IDR Core Property Index Fund Ltd (“IDR”, the “Company”, “our”, “us”, or “we”) is an externally-managed non-diversified, closed-end management investment company that has registered as an investment company under the Investment Company Act of 1940, as amended (the “1940 Act”). The Company does not have any employees. In accordance with the applicable provisions of the 1940 Act, the Company has engaged IDR Investment Management, LLC (together with its affiliates, the “Adviser”) to serve as the Company’s investment adviser and to provide the Company with certain administrative services necessary for its operations. All investment professionals of the Adviser, including the Company’s Chief Executive Officer and President (the “CEO”), and their respective staffs when and to the extent engaged in providing investment advisory and management services to the Company, and the compensation of such personnel allocable to such services, are provided and paid for by the Adviser.
The principal executive officer, the principal financial officer and principal accounting officer of the IDR (collectively, the “Covered Persons,” and individually, “you”) are responsible for maintaining this level of integrity and for complying with the policies contained in this SOX Code of Business Conduct and Ethics (the “Code”).1 If you have a question or concern about what is proper conduct for you or anyone else, please raise these concerns with IDR’s management, or follow the procedures outlined in applicable sections of this Code.
Purpose of the Code
This Code is intended to:
· | help you recognize ethical issues and take the appropriate steps to resolve these issues; |
· | deter ethical violations; |
1 | The Adviser’s employees and the Company's directors and officers are subject to a separately maintained and administered Code of Ethics.

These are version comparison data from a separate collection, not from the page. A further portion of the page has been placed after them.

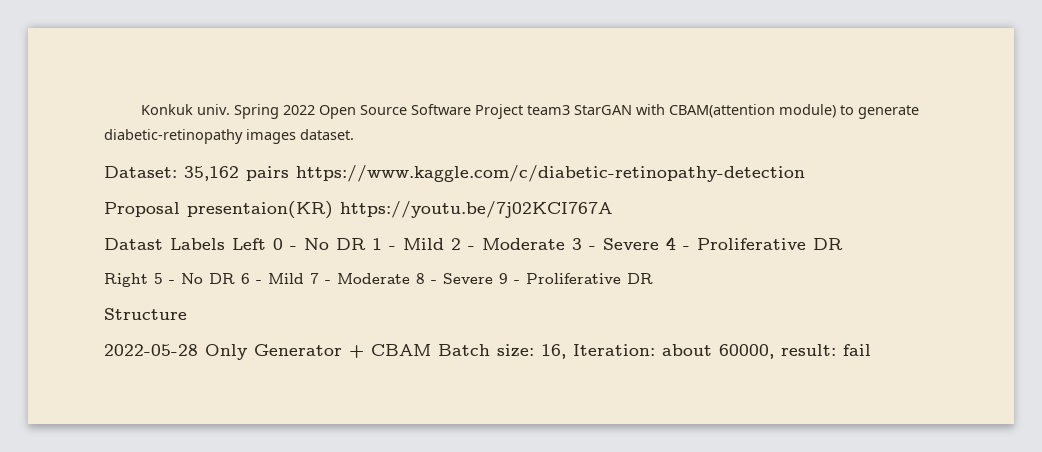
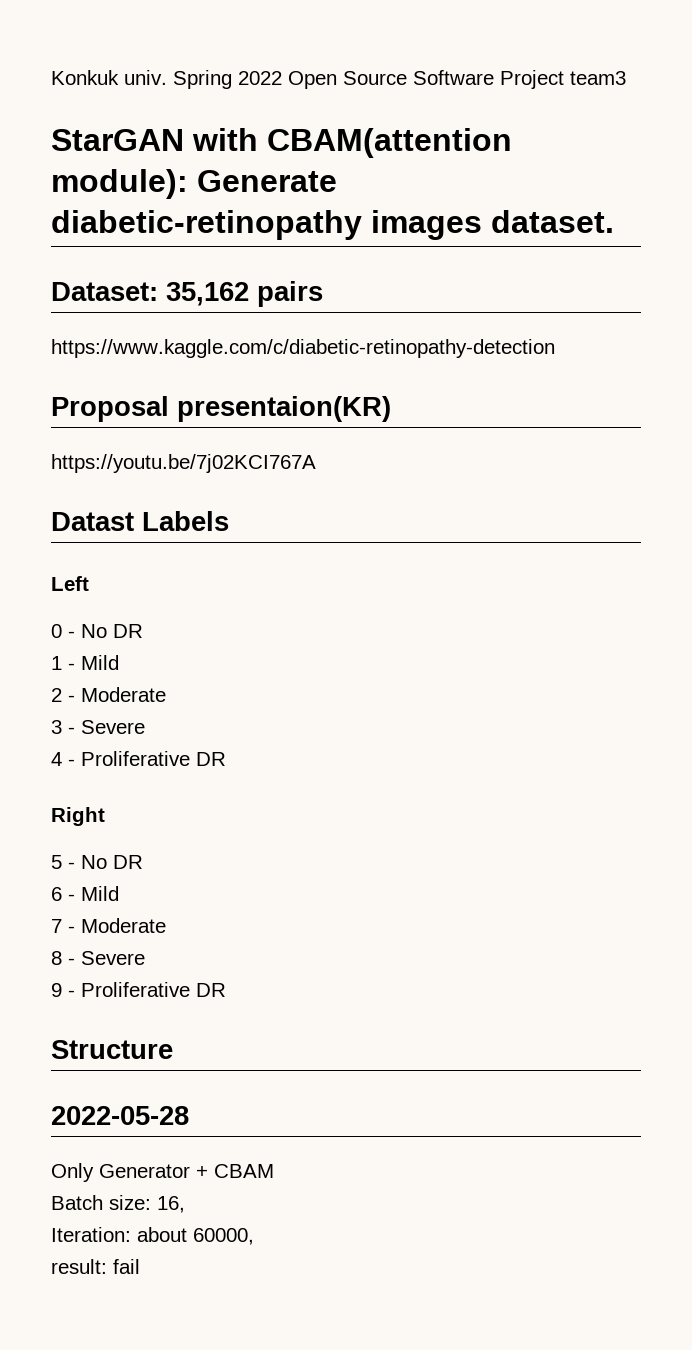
- Spring 2022 Open Source Software Project team3 StarGAN with CBAM(attention module) to generate diabetic-retinopathy images dataset.
+ Spring 2022 Open Source Software Project team3
+ StarGAN with CBAM(attention module): Generate diabetic-retinopathy images dataset.
- Dataset: 35,162 pairs https://www.kaggle.com/c/diabetic-retinopathy-detection
+ Dataset: 35,162 pairs
+ https://www.kaggle.com/c/diabetic-retinopathy-detection
- Proposal presentaion(KR) https://youtu.be/7j02KCI767A
+ Proposal presentaion(KR)
+ https://youtu.be/7j02KCI767A
- Datast Labels Left 0 - No DR 1 - Mild 2 - Moderate 3 - Severe 4 - Proliferative DR
+ Datast Labels
+ Left
+ 0 - No DR
+ 1 - Mild
+ 2 - Moderate
+ 3 - Severe
+ 4 - Proliferative DR
- Right 5 - No DR 6 - Mild 7 - Moderate 8 - Severe 9 - Proliferative DR
+ Right
+ 5 - No DR
+ 6 - Mild
+ 7 - Moderate
+ 8 - Severe
+ 9 - Proliferative DR
- 2022-05-28 Only Generator + CBAM Batch size: 16, Iteration: about 60000, result: fail
+ 2022-05-28
+ Only Generator + CBAM
+ Batch size: 16,
+ Iteration: about 60000,
+ result: fail

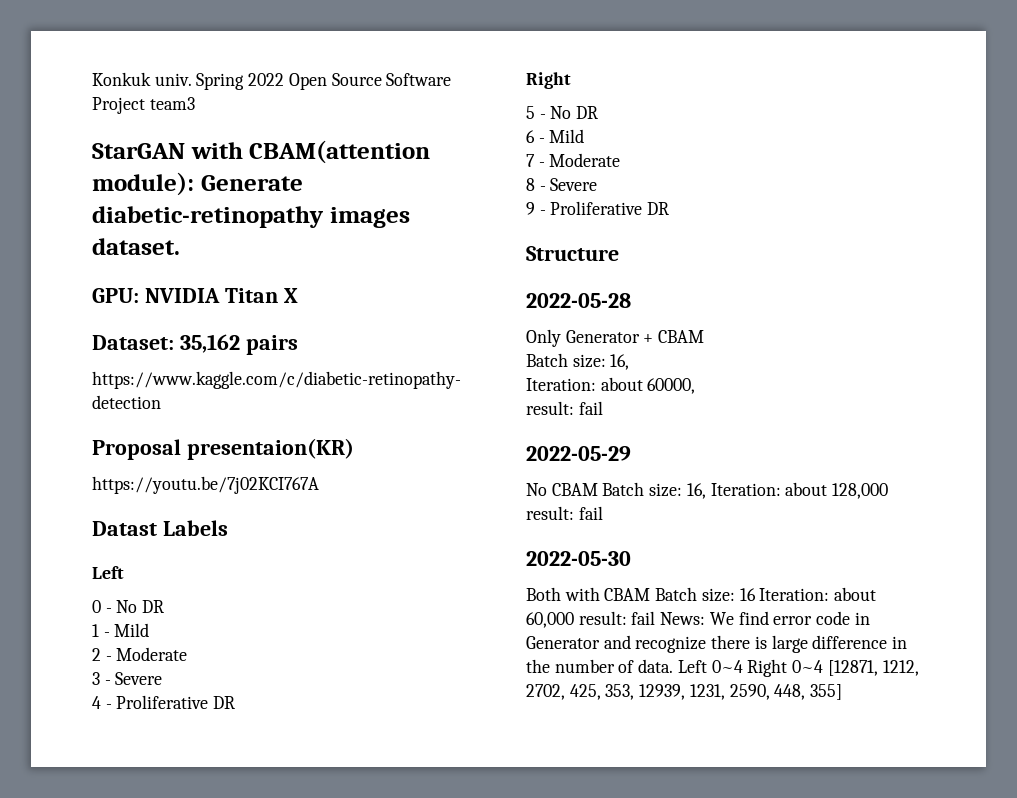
+ GPU: NVIDIA Titan X
+ 2022-05-29
+ No CBAM Batch size: 16, Iteration: about 128,000 result: fail
+ 2022-05-30
+ Both with CBAM Batch size: 16 Iteration: about 60,000 result: fail News: We find error code in Generator and recognize there is large difference in the number of data. Left 0~4 Right 0~4 [12871, 1212, 2702, 425, 353, 12939, 1231, 2590, 448, 355]

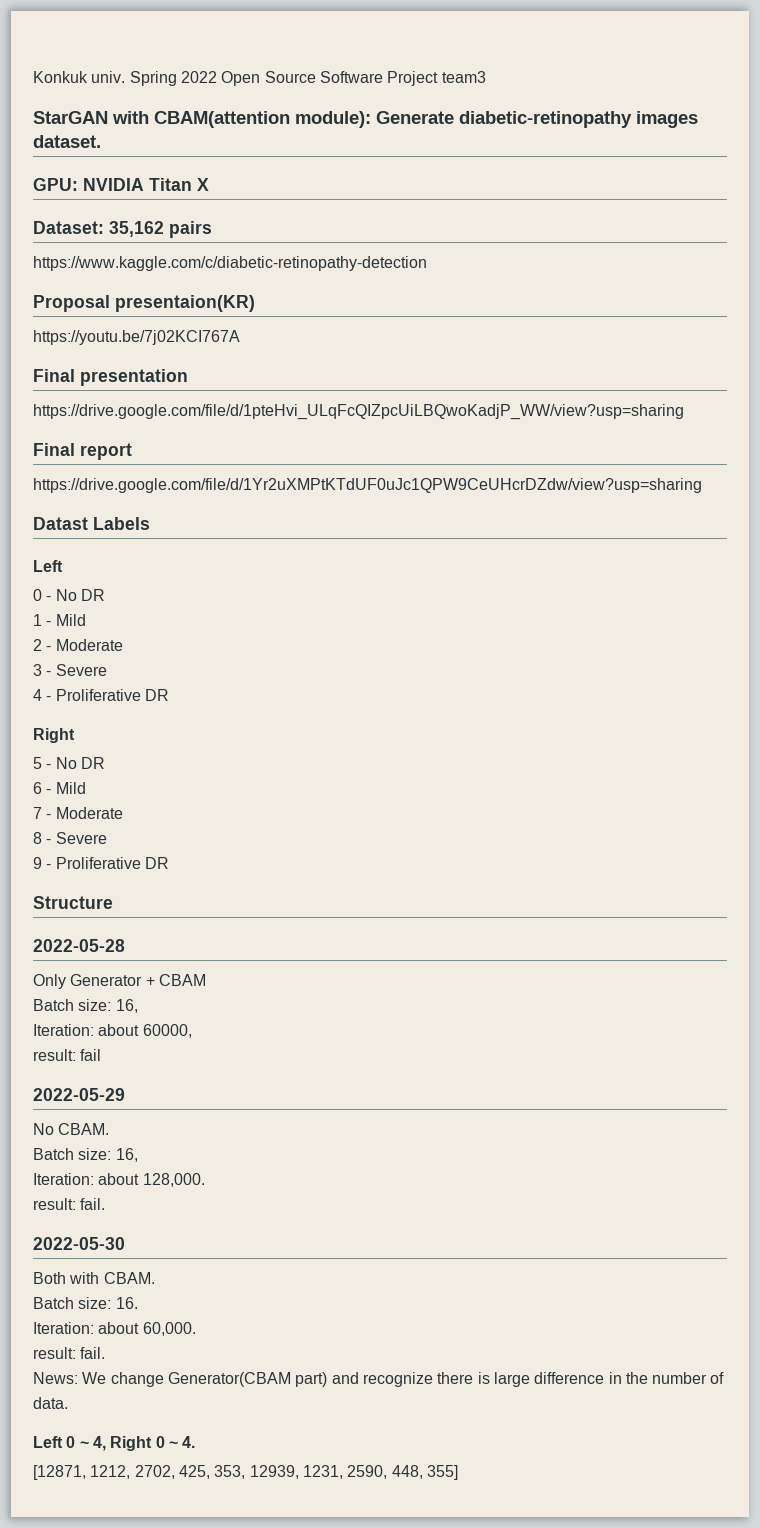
+ Final presentation
+ https://drive.google.com/file/d/1pteHvi_ULqFcQIZpcUiLBQwoKadjP_WW/view?usp=sharing
+ Final report
+ https://drive.google.com/file/d/1Yr2uXMPtKTdUF0uJc1QPW9CeUHcrDZdw/view?usp=sharing
- No CBAM Batch size: 16, Iteration: about 128,000 result: fail
+ No CBAM.
+ Batch size: 16,
+ Iteration: about 128,000.
+ result: fail.
- Both with CBAM Batch size: 16 Iteration: about 60,000 result: fail News: We find error code in Generator and recognize there is large difference in the number of data. Left 0~4 Right 0~4 [12871, 1212, 2702, 425, 353, 12939, 1231, 2590, 448, 355]
+ Both with CBAM.
+ Batch size: 16.
+ Iteration: about 60,000.
+ result: fail.
+ News: We change Generator(CBAM part) and recognize there is large difference in the number of data.
+ Left 0 ~ 4, Right 0 ~ 4.
+ [12871, 1212, 2702, 425, 353, 12939, 1231, 2590, 448, 355]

If an employee of the Adviser or a director or officer of the Company is also a Covered Person and a conflict exists between the two applicable policies, the most restrictive policy shall control; provided that such controlling policy does not conflict with the 1940 Act. |
· | assist you in reporting any unethical or illegal conduct; and |
· | reaffirm and promote our commitment to a corporate culture that values honesty and accountability. |
All Covered Persons will acknowledge in writing (through the form of acknowledgement attached to this Code as Appendix A) that they have received a copy of this Code, read it, and understand that the Code contains our expectations regarding their conduct.
Conflicts of Interest
You must avoid any conflict, or the appearance of a conflict, between your personal interests and our interests. A conflict exists when your personal interests in any way interfere – or even appear to interfere – with our interests, or when you take any action or have any interests that may make it difficult for you to perform your job objectively and effectively. For example, a conflict of interest probably exists if:
· | you cause us or the Adviser to enter into business relationships with you or a member of your family, or invest in companies affiliated with you or a member of your family; |
· | you, or a member of your family, receive improper personal benefits as a result of your position with us or the Adviser; |
· | you use any nonpublic information about us or the Adviser, our prospective or actual portfolio companies, our clients or our other business partners for your personal gain, or the gain of a member of your family; or |
· | you use or communicate confidential information obtained in the course of your work for your or another’s personal benefit, even if intangible. |
The above list of conflict scenarios is illustrative and non-exclusive.
Corporate Opportunities
Each Covered Person has a duty to advance the legitimate interests of IDR when the opportunity to do so presents itself. Therefore, you may not:
· | take for yourself personally opportunities, including investment opportunities, discovered through the use of your position with us or the Adviser, or through the use of either’s property or information; |
· | use our or the Adviser’s property, information, or position for your personal gain or the gain of a family member; or |
· | compete, or prepare to compete, with us or the Adviser. |
Confidentiality
You must not disclose confidential information regarding us, the Adviser, our affiliates, our lenders, our prospective or actual portfolio companies, our clients, or our other business partners, unless disclosure is authorized or required by law. Confidential information includes all nonpublic information that might be harmful to, or useful to the competitors of, IDR, our affiliates, our lenders, our clients, or our other business partners. This obligation continues even after you leave IDR, until the information becomes publicly available.
Fair Dealing
You must endeavor to deal fairly with our, and our Adviser’s, clients, lenders, prospective or actual portfolio companies and business partners, or any other companies or individuals with whom we do business or come into contact with, including fellow employees and our competitors. You must not take unfair advantage of these or other parties by means of:
· | manipulation; |
· | concealment; |
· | abuse of privileged information; |
· | misrepresentation of material facts; or |
· | any other unfair-dealing practice. |
Protection and Proper Use of Company Assets
Our assets are to be used only for legitimate business purposes. Theft, carelessness and waste have a direct impact on our profitability. You should protect our assets and ensure that they are used efficiently.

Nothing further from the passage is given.